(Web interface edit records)
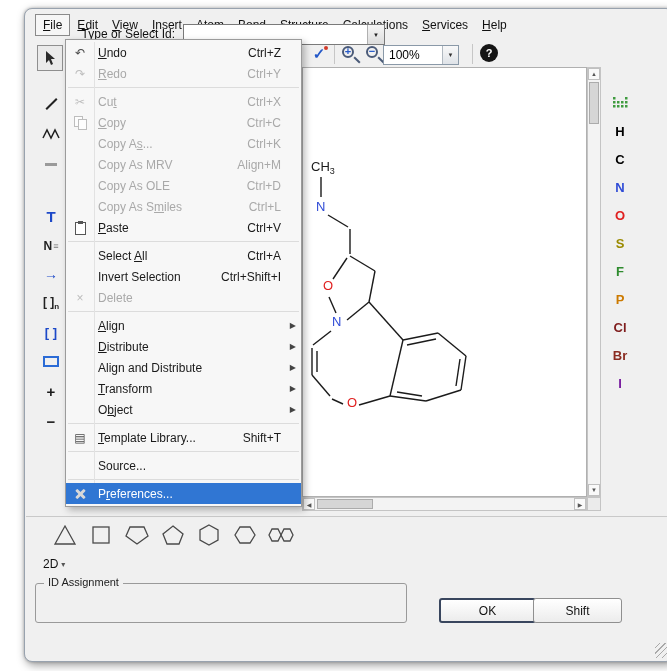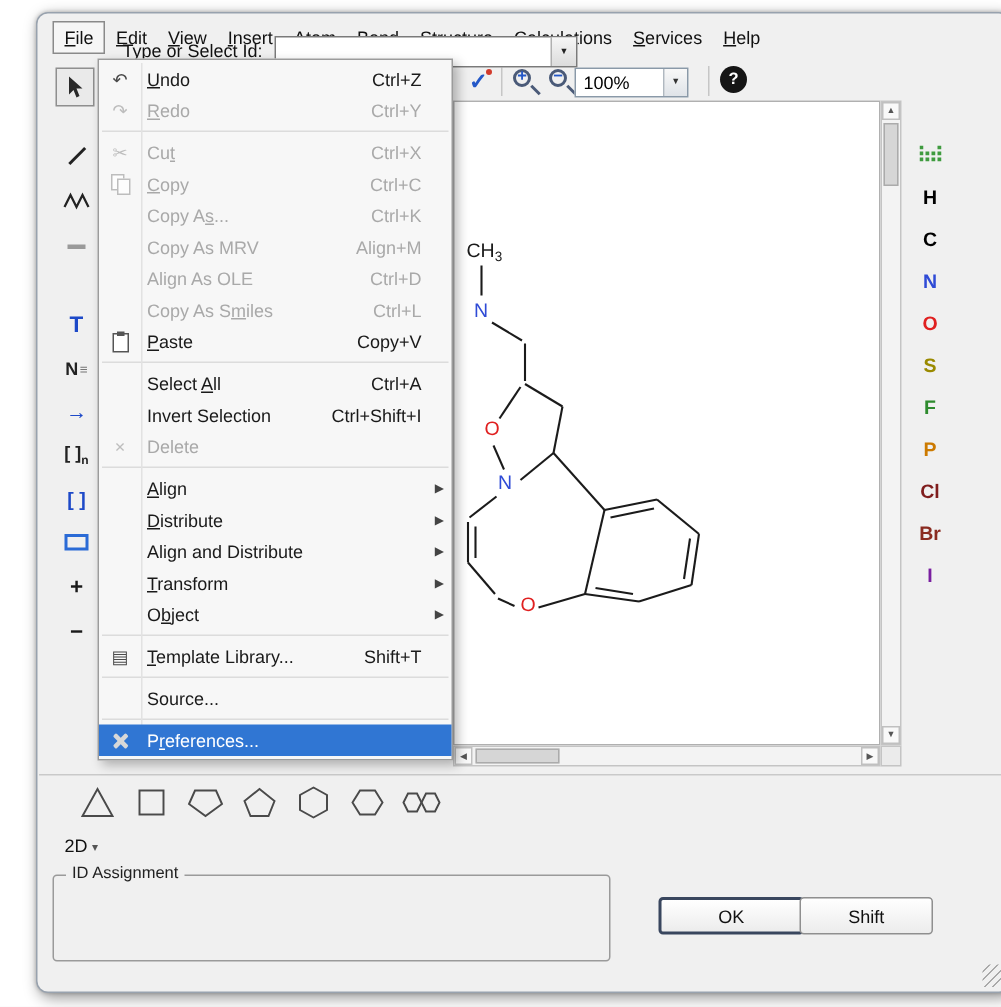--- a/index.html
+++ b/index.html
@@ -319,7 +319,7 @@
       </div>
     <div class="mi dis">
         <span class="mico"></span>
-        <span class="mlabel">Align As OLE</span>
+        <span class="mlabel">Copy As OLE</span>
         <span class="msc">Ctrl+D</span>
       </div>
     <div class="mi dis">

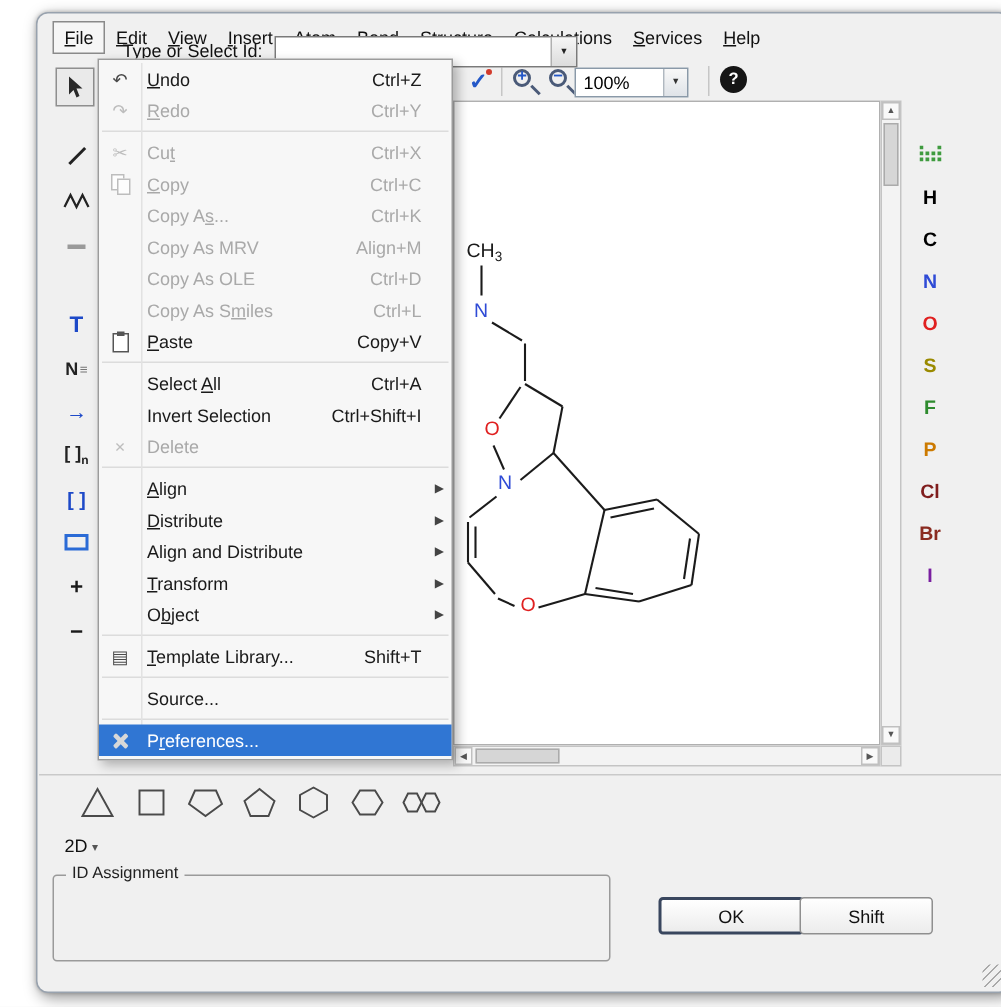--- a/index.html
+++ b/index.html
@@ -332,7 +332,7 @@
           <span class="ic-paste"></span>
         </span>
         <span class="mlabel"><u>P</u>aste</span>
-        <span class="msc">Copy+V</span>
+        <span class="msc">Ctrl+V</span>
       </div>
     <div class="msep"></div>
     <div class="mi">

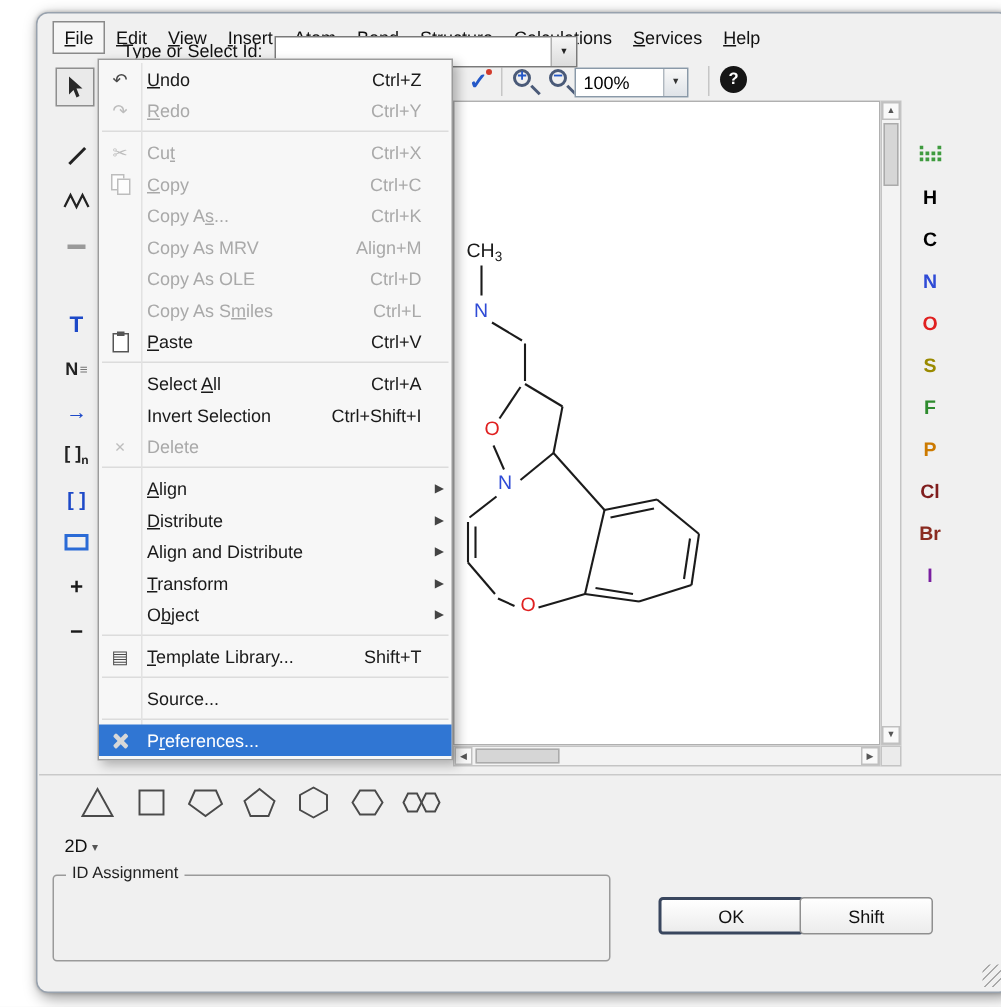--- a/index.html
+++ b/index.html
@@ -97,7 +97,7 @@
   .viewmode { position:absolute; left:18px; top:548px; font-size:12px; color:#111; display:flex; align-items:center; gap:3px; }
   .viewmode .vm-arrow { font-size:8px; color:#555; }
 
-  .group { position:absolute; left:10px; top:574px; width:372px; height:58px; border:1px solid #9a9a9a; border-radius:3px; }
+  .group { position:absolute; left:10px; top:574px; width:372px; height:40px; border:1px solid #9a9a9a; border-radius:3px; }
   .group .gtitle { position:absolute; left:8px; top:-8px; background:#f0f0f0; padding:0 4px; font-size:11px; color:#222; }
   .glabel { position:absolute; left:28px; top:18px; width:122px; text-align:right; font-size:12px; color:#111; }
   .combo { position:absolute; left:158px; top:15px; width:202px; height:21px; background:#fff; border:1px solid #7a7a7a; display:flex; }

• REQUIRED ACTION: The records must be restated word for word, apart from any images.

• RESULT FOR THIS TASK:
--- a/index.html
+++ b/index.html
@@ -319,7 +319,7 @@
       </div>
     <div class="mi dis">
         <span class="mico"></span>
-        <span class="mlabel">Align As OLE</span>
+        <span class="mlabel">Copy As OLE</span>
         <span class="msc">Ctrl+D</span>
       </div>
     <div class="mi dis">

--- a/index.html
+++ b/index.html
@@ -332,7 +332,7 @@
           <span class="ic-paste"></span>
         </span>
         <span class="mlabel"><u>P</u>aste</span>
-        <span class="msc">Copy+V</span>
+        <span class="msc">Ctrl+V</span>
       </div>
     <div class="msep"></div>
     <div class="mi">

--- a/index.html
+++ b/index.html
@@ -97,7 +97,7 @@
   .viewmode { position:absolute; left:18px; top:548px; font-size:12px; color:#111; display:flex; align-items:center; gap:3px; }
   .viewmode .vm-arrow { font-size:8px; color:#555; }
 
-  .group { position:absolute; left:10px; top:574px; width:372px; height:58px; border:1px solid #9a9a9a; border-radius:3px; }
+  .group { position:absolute; left:10px; top:574px; width:372px; height:40px; border:1px solid #9a9a9a; border-radius:3px; }
   .group .gtitle { position:absolute; left:8px; top:-8px; background:#f0f0f0; padding:0 4px; font-size:11px; color:#222; }
   .glabel { position:absolute; left:28px; top:18px; width:122px; text-align:right; font-size:12px; color:#111; }
   .combo { position:absolute; left:158px; top:15px; width:202px; height:21px; background:#fff; border:1px solid #7a7a7a; display:flex; }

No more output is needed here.